Sports

SPOILING FOR A WIN – MET PEN, DEAD BATS SQUANDER GEM BY TRACHSEL

Marlins 5Mets 0

Hope for this season long ago withered away at Shea, replaced by plans for the next. And with last night’s defeat, the last-place Mets lost even the possibility of mediocrity, a .500 season. Their only role now is spoiler, and they’re not even doing that well.

The Mets squandered a brilliant outing by Steve Trachsel, and were shut out 5-0 by surging Florida in front of 15,155 die-hards at Shea.

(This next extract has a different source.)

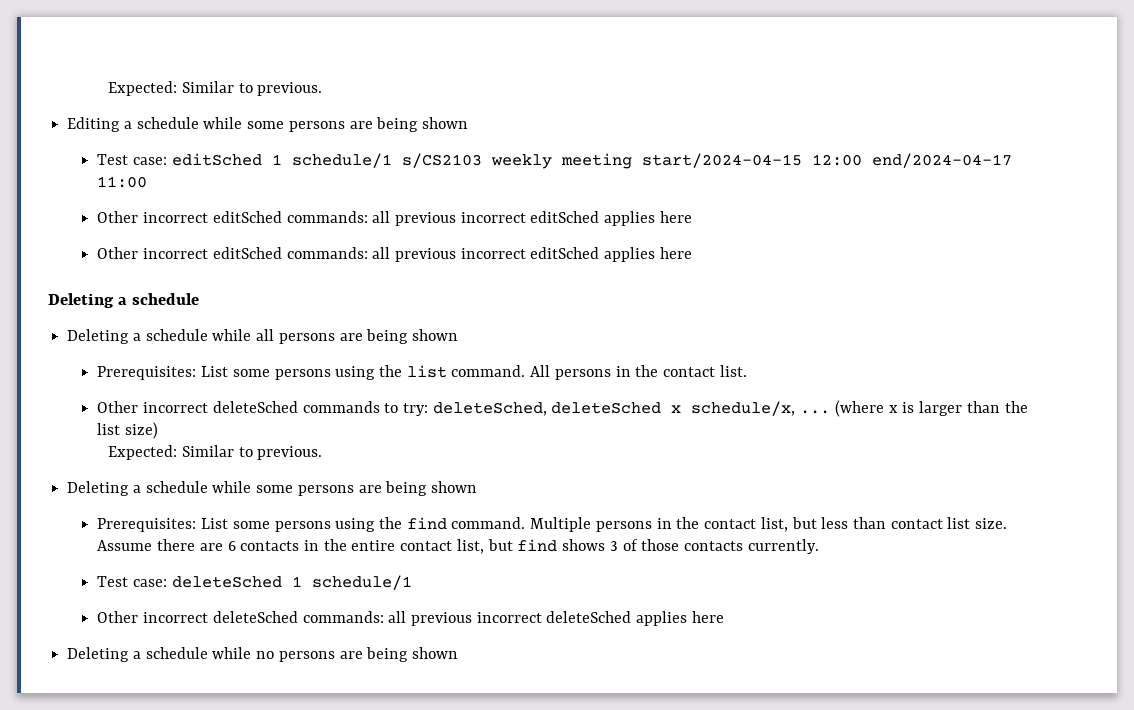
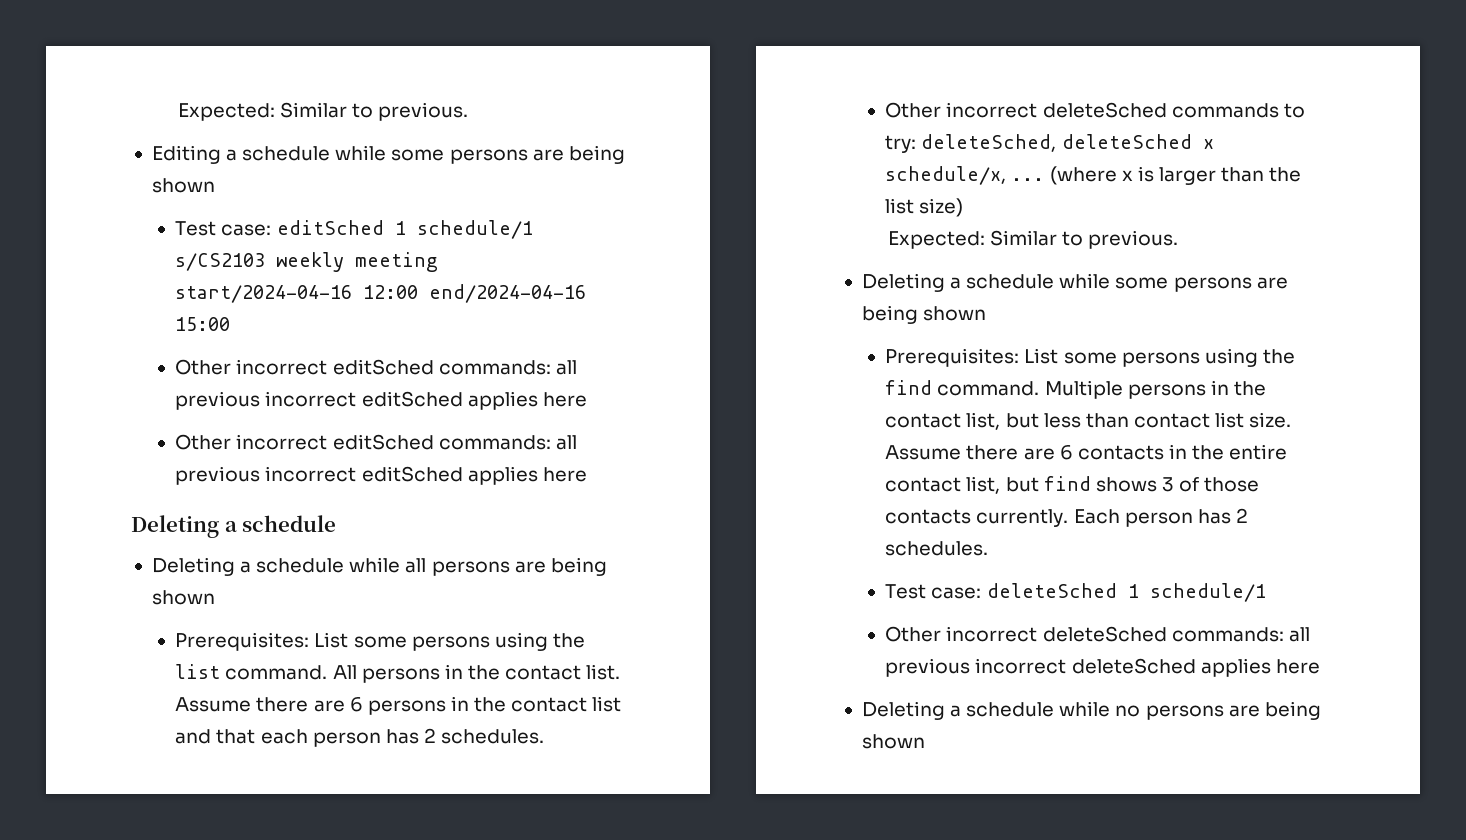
- Test case: editSched 1 schedule/1 s/CS2103 weekly meeting start/2024-04-15 12:00 end/2024-04-17 11:00
+ Test case: editSched 1 schedule/1 s/CS2103 weekly meeting start/2024-04-16 12:00 end/2024-04-16 15:00
+ Assume there are 6 persons in the contact list and that each person has 2 schedules.
+ Each person has 2 schedules.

The Marlins came in just a game behind Philadelphia in the NL wild card race, with the Phillies playing in Atlanta.

“These are big games,” Art Howe said beforehand, meaning big for Florida and Philadelphia. “There’s no way to sugarcoat it. They’re obviously important to the teams we play. We want to affect who wins the wild card and be a thorn in someone’s side.”

Things were testy enough that the benches almost cleared when Florida’s Alex Gonzalez – who’d hit a solo home run in the third – started jawing with catcher Vance Wilson after a ninth-inning walk. The four runs Florida subsequently scored off Met reliever Orber Moreno were just salt in the festering wound.

The Mets wasted seven stellar innings from Trachsel (14-9). He struck out eight – fanning Ivan Rodriguez four times – and allowed just one run.

Florida starter Josh Beckett (8-7) kept the ball on the ground all night. He threw six shutout innings, and his outfielders didn’t have a single put-out.

Pitching has powered the Marlins’ stunning turn-around. They were 16-22 when 72-year-old Jack McKeon replaced Jeff Torborg as manager on May 11, becoming the third-oldest skipper in history. Two days earlier, Dontrelle Willis arrived from the minors: Thanks to that duo, the Marlins have arrived.

Florida was 19-29 on May 22, but is 60-36 since, the best record in baseball. Owner Jeffrey Loria eschewed the Marlins’ annual June fire sale, instead going out and adding power reliever Ugueth Urbina, who came on in the seventh last night to protect the 1-0 lead.

Trachsel’s only mistake was that full-count pitch that Gonzalez drilled over the fence in left-center. Trachsel recovered to strike out the side in the fourth and escaped a jam in the fifth thanks to a fully-extended leaping catch by center fielder Prentice Redman, who was in because Roger Cedeno was ejected in the first inning for arguing a strike call.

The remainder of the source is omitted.